= ASSIGNMENT =
Give back the line where "- Historic England" appears and all the lines after it until the listing ends, unchanged and with nothing else.

EXERCISE MATERIAL below:

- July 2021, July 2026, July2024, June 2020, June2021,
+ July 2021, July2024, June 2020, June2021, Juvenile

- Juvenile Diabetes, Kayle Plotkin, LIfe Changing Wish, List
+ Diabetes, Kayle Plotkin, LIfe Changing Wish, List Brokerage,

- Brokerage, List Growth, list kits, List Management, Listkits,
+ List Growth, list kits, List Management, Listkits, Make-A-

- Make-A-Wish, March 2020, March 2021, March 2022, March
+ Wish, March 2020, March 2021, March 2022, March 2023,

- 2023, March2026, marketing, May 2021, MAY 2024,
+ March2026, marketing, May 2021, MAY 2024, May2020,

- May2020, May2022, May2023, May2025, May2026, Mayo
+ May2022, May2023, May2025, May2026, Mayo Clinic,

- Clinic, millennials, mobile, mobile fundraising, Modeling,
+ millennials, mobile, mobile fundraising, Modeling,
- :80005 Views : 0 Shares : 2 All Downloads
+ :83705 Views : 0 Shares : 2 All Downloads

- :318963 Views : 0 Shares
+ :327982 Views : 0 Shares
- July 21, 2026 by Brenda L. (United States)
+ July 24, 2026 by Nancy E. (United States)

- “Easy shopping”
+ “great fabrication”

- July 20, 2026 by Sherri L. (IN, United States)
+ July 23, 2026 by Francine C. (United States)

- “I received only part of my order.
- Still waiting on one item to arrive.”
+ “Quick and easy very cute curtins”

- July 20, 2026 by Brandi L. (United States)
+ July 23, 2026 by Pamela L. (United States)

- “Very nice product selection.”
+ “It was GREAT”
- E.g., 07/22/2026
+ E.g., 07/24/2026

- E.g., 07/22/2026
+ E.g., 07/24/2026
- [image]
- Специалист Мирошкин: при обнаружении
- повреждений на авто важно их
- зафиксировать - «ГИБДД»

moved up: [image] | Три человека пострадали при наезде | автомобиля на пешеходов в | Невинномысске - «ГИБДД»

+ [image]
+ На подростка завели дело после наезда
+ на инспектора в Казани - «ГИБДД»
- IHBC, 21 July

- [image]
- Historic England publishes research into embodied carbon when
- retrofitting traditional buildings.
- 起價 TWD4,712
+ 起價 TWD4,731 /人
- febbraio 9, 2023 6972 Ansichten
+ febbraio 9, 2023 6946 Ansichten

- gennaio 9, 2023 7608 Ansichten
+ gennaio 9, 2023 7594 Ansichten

End of EXERCISE MATERIAL.

= WRITTEN ANSWER =
- Historic England publishes research into embodied carbon when
- retrofitting traditional buildings.
- 起價 TWD4,712
+ 起價 TWD4,731 /人
- febbraio 9, 2023 6972 Ansichten
+ febbraio 9, 2023 6946 Ansichten

- gennaio 9, 2023 7608 Ansichten
+ gennaio 9, 2023 7594 Ansichten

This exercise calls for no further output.